Greenville First Steps Expands Access to Home-Based Child Care

With schools closed, most businesses shut down, and many families attempting to conduct work and education from home, the COVID-19 pandemic has impacted our daily lives in unprecedented ways. Despite this “new normal,” for the 36,000 children under the age of five in Greenville County, it is essential that we continue to provide high-quality home-based child care services so they can receive the early childhood development they need to thrive throughout their lives.
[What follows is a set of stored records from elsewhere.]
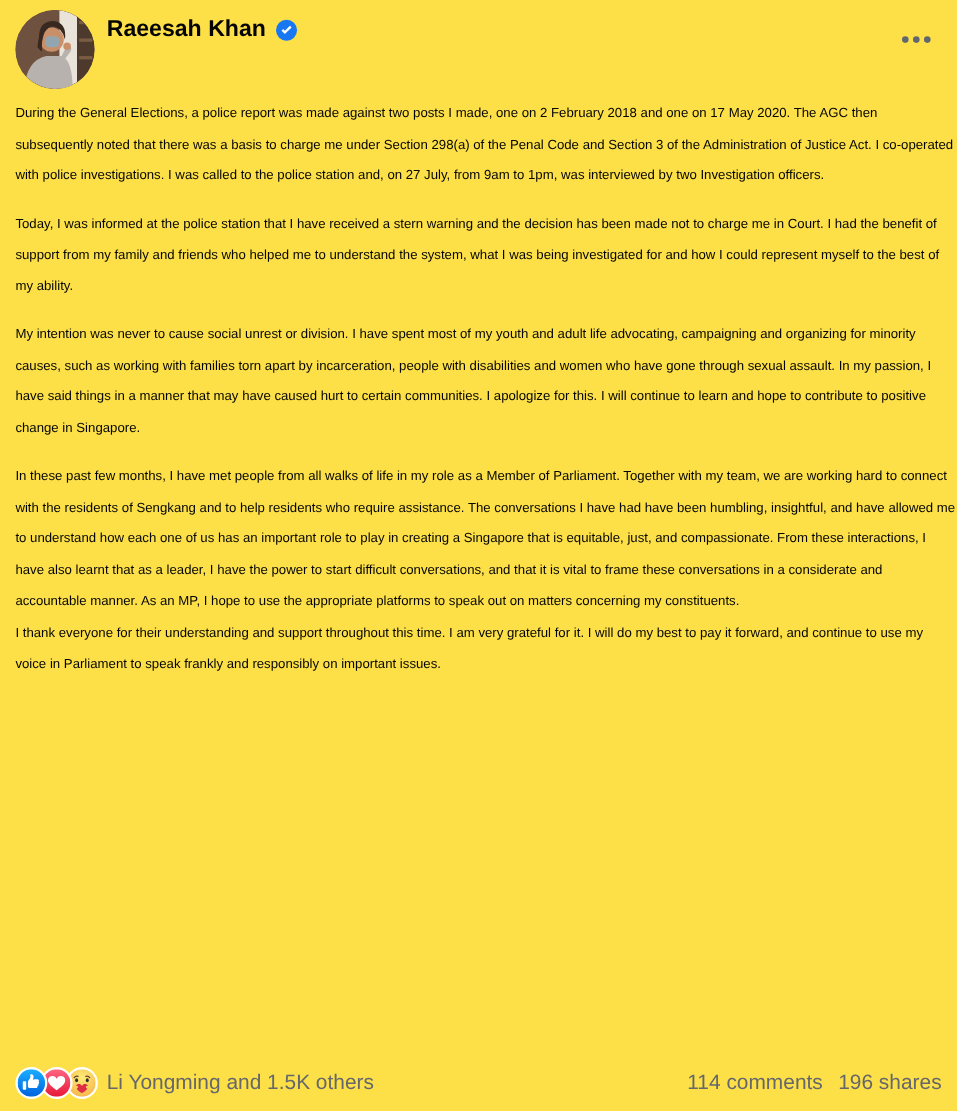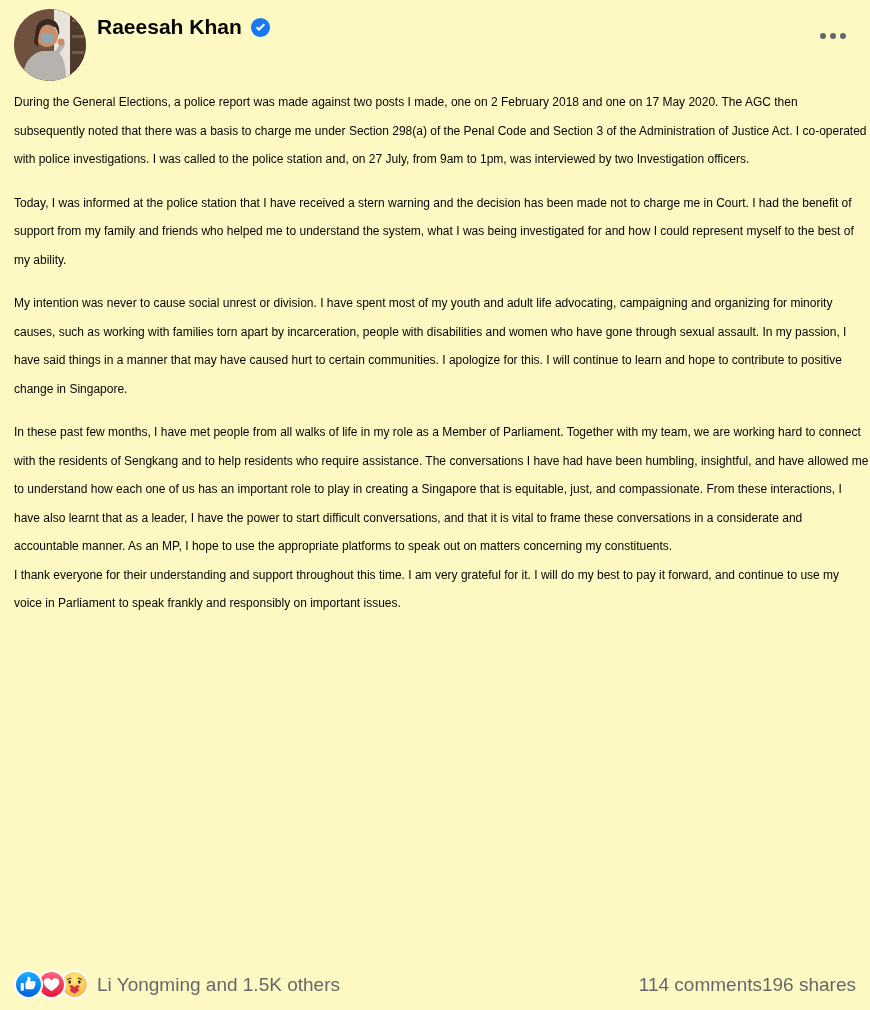--- a/index.html
+++ b/index.html
@@ -12,7 +12,7 @@
     position: relative;
     overflow: hidden;
   }
-  .post { width: 870px; height: 1010px; position: relative; background:#fef9c3; }
+  .post { width: 870px; height: 1010px; position: relative; background:#fde047; }
 
   
   .header { display: flex; align-items: flex-start; padding: 9px 16px 0 14px; }

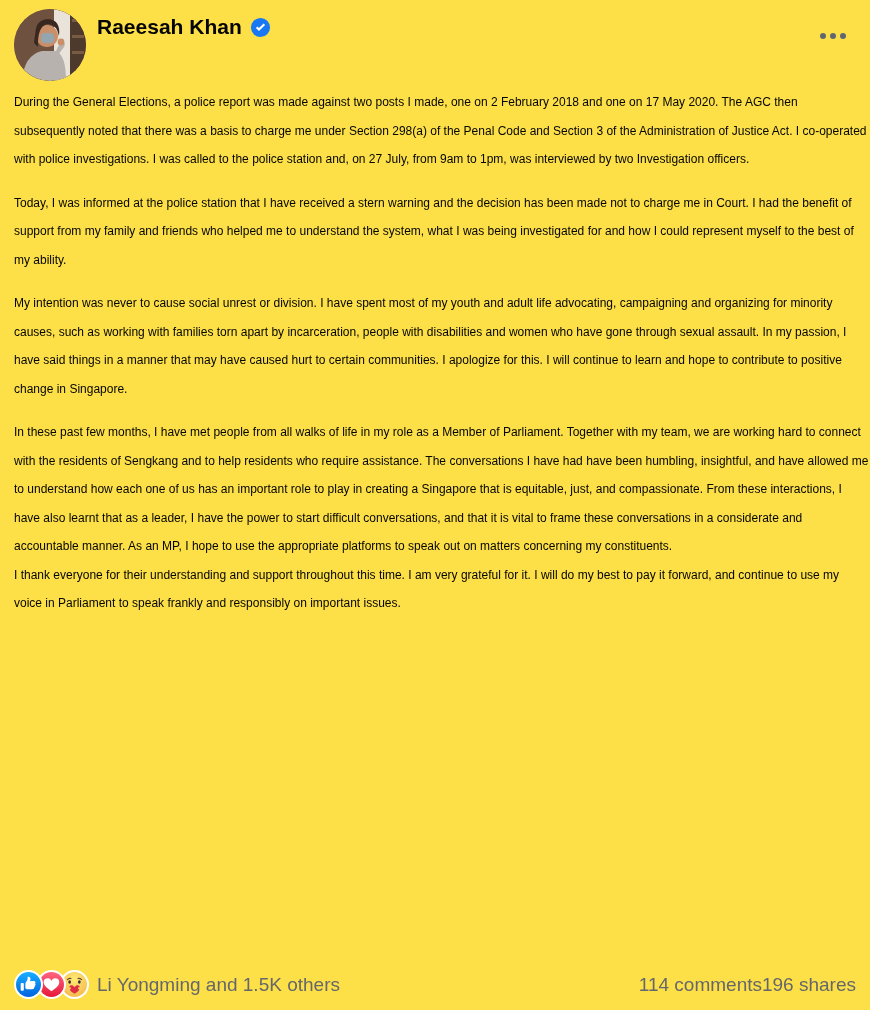--- a/index.html
+++ b/index.html
@@ -60,7 +60,7 @@
   .reaction-icon.love { z-index: 2; margin-left: -6px; }
   .reaction-icon.care { z-index: 1; margin-left: -6px; }
   .summary-text { margin-left: 8px; cursor: pointer; }
-  .counts { display: flex; }
+  .counts { display: flex; gap: 14px; }
   .counts span { cursor: pointer; }
 </style>
 </head>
Home-based care is often the most familiar, flexible, convenient, personal, and affordable option for families. It is often the best or only option available for care during nontraditional hours, like evenings, nights, and weekends. According to a recent survey by the National Associate for the Education of Young Children, 63 percent of childcare providers have less than a month of reserves. In South Carolina, it is estimated that nearly one out of three child care providers have closed because families are unable to pay for child care. 

Without home-based child care providers, essential workers -- like nurses, food service workers, and first responders -- cannot do their jobs unless their children have a safe place to go. 

At Greenville County First Steps, a local non-profit that uses state, federal, and private funds to support programs to measurably improve school readiness outcomes for children, we have been helping provide quality care for the children of essential workers by designing a program that follows social distancing guidelines and providing individual supply packs to children, so they don’t have to share items. This funding has come from the generous support of our donors. 

Greenville First Steps, in partnership with the Greenville Chamber of Commerce, Palmetto Shared Services, and Kellie Rynn Academy, have launched a new effort to recruit, train, and support entrepreneurs interested in opening an in-home childcare business.

Visit http://www.kellierynnacademy.com for more information. 

These efforts are part of a national Home-Based Child Care Emergency fund launched by Home Grown, a nationwide collaborative of funders committed to improving the quality of and access to home-based child care and federal funds from the Appalachian Regional Commission.